Publica dos libros-sorpresa: Dimas, el primer santo y Judas, el primer traidor, de gran madurez, originalidad y concreción práctica de aspectos fundamentales de su mensaje. Envía periódicamente el folleto Noticias, contesta a todos, prepara estudios sobre la empresa, da aún algunos cursillos, hasta que no puede más y el Señor, que le ha enviado, le llama hacia Él, una tarde de febrero de 1964, desde un Hospital de Madrid.
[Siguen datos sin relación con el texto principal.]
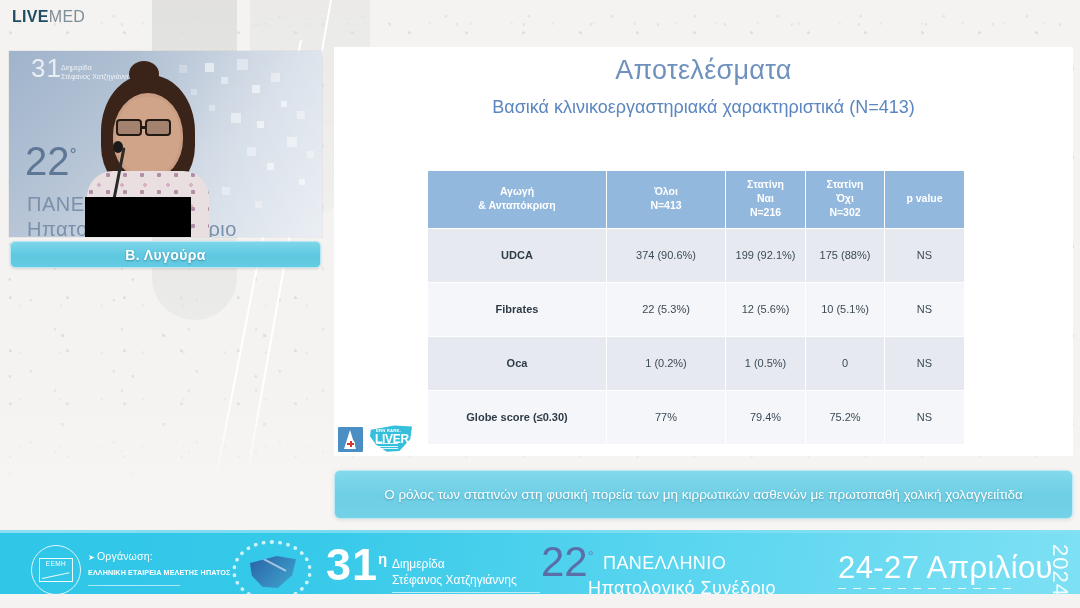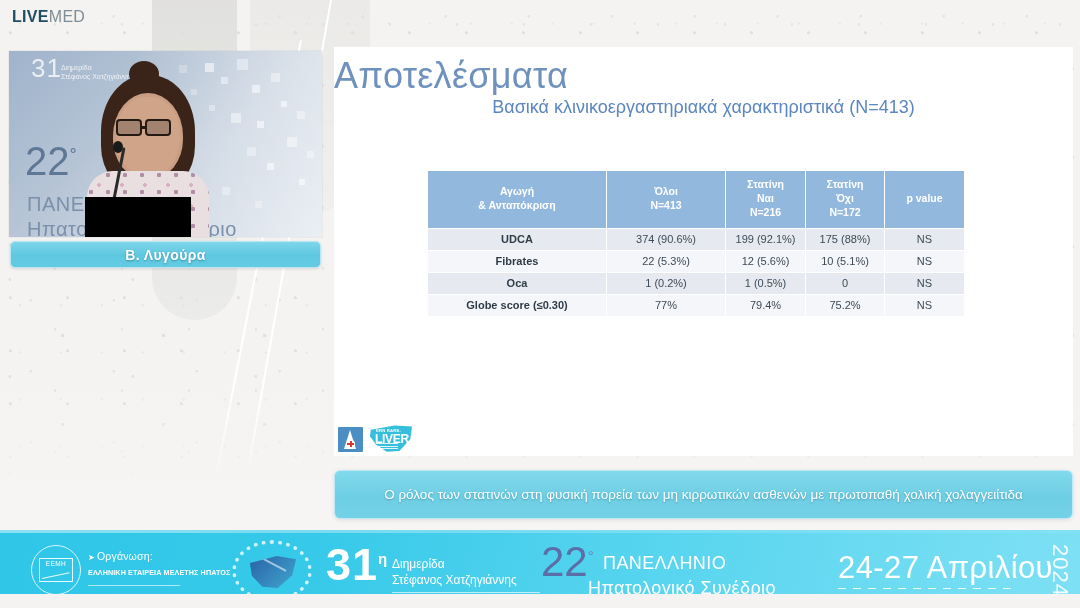--- a/index.html
+++ b/index.html
@@ -131,8 +131,8 @@
     background:#ffffff;
   }
   #slide-title{
-    position:absolute; left:0; right:0; top:8px; 
-    font-size:36px; color:#6f91be; font-weight:400; letter-spacing:.3px;
+    position:absolute; left:0; right:0; top:8px; text-align:center;
+    font-size:27px; color:#6f91be; font-weight:400; letter-spacing:.3px;
   }
   #slide-subtitle{
     position:absolute; left:0; right:0; top:50px; text-align:center;

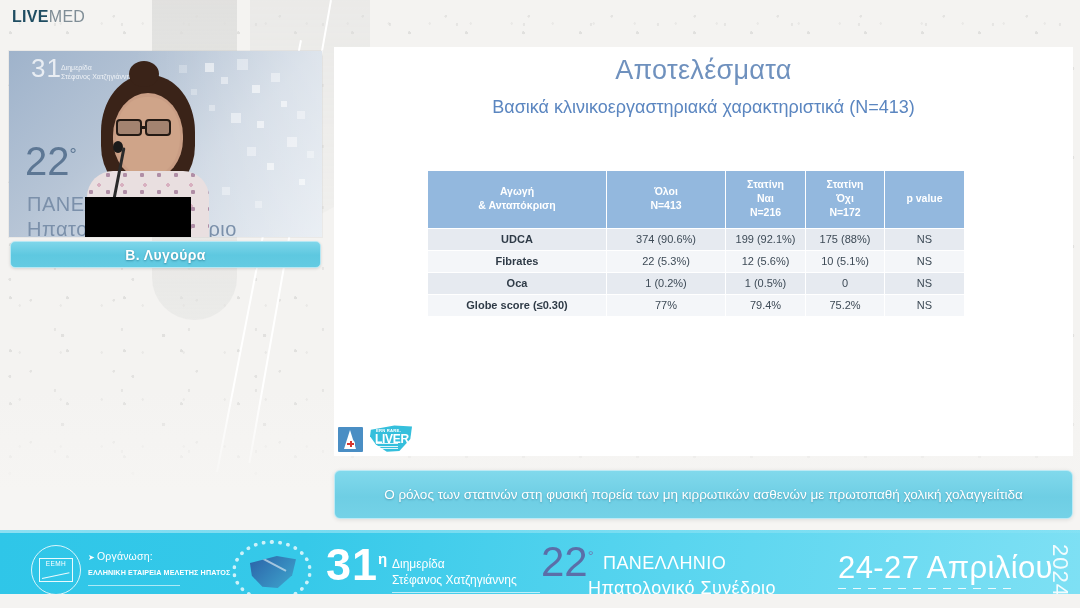--- a/index.html
+++ b/index.html
@@ -328,7 +328,7 @@
         <th><span>Αγωγή</span><br><span>&amp; Ανταπόκριση</span></th>
         <th><span>Όλοι</span><br><span>N=413</span></th>
         <th><span>Στατίνη</span><br><span>Ναι</span><br><span>N=216</span></th>
-        <th><span>Στατίνη</span><br><span>Όχι</span><br><span>N=172</span></th>
+        <th><span>Στατίνη</span><br><span>Όχι</span><br><span>N=302</span></th>
         <th><span>p value</span></th>
       </tr>
     </thead>

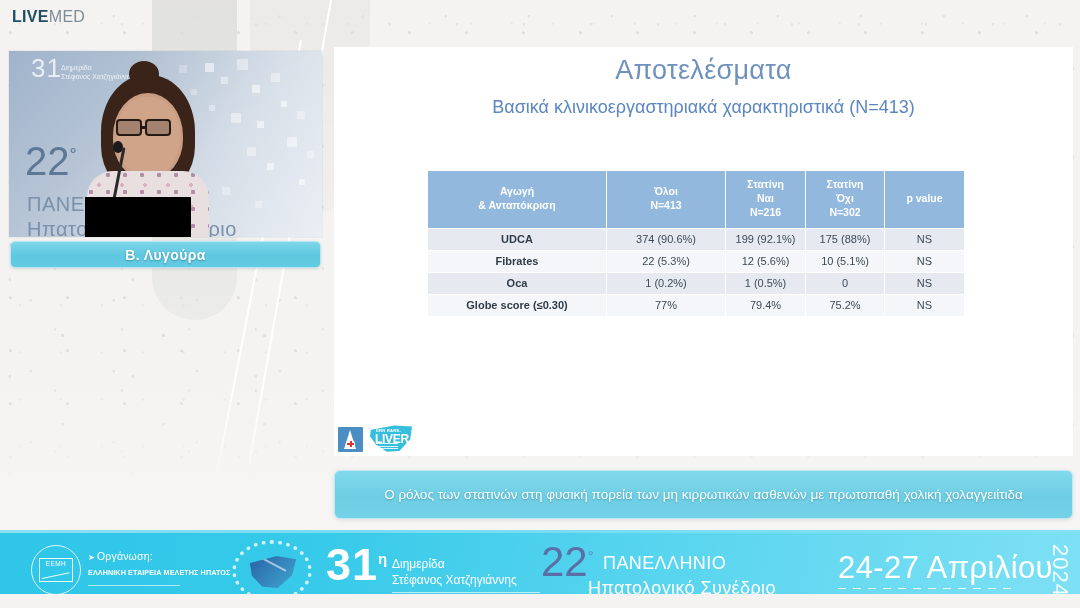--- a/index.html
+++ b/index.html
@@ -158,7 +158,7 @@
   }
   #results-table tbody td{
     font-size:11px; color:#3d4a56; text-align:center;
-    padding:4px 3px; height:21px; line-height:1.2;
+    padding:20px 3px; height:21px; line-height:1.2;
   }
   #results-table tbody td.rowlabel{ font-weight:bold; color:#2f3b47; }
   #results-table tbody tr.odd td{ background:#e6eaf0; }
¡Gracias, Rovirosa! Guardo celosamente el Judas y el Dimas que me enviaste. También algunos números de tus «Noticias». Guardo más celosamente aún el recuerdo de nuestros encuentros personales. ¡Aquel cursillo de todo el mes de agosto de 1951 en el Seminario de Solsona! Dios hizo que fueras casi el primero en enterarte e hicieses mención ante Dios de mi nombramiento episcopal. Tus palabras no se me han borrado de la cabeza, ni del corazón. Un día, tuvimos una larga conversación en tu celda de Montserrat, mientras manejabas las herramientas que habías inventado para encuadernar los envíos de «COPIN» o del Judas. Estuve contigo en una Asamblea de la HOAC en Igualada. El Señor hizo que te pudiese visitar en Madrid, cuando el tranvía te había malherido. Me hablaste del humor de Dios: «Ahora —me dijiste— con una pata de madera, haré de pirata    ¡Lenguaje de santos!

Sin pensar, he hablado de mí. Pero, no. He hablado de él.

Conviene volver a hablar de Rovirosa. Conviene que hablemos de él. Ahora es el momento. A los trece años de su muerte, es decir hoy, es cuando el clamor de su voz, sembrado con dolor en la angustia y en la incomprensión de su tiempo, se hace imperante en nuestras iglesias. Conviene que llegue a ellas. Puede ser que esté llegando, impulsado por unas fuerzas nuevas y por unas situaciones diferentes, auguradas por el profeta. La fuerza del Espíritu va convirtiendo en viento de fuerza creciente los aires conciliares del Vaticano II, aires que Rovirosa llegó justo a respirar, y la mano de Dios, que guía la historia, pone el mundo en tensión profunda y a su Iglesia, en situación de convertirse al Evangelio.

«¡Los pobres no son evangelizados!», es el clamor, el desafío y la urgencia de nuestro tiempo. Un profeta nos lo ha dicho en la cara».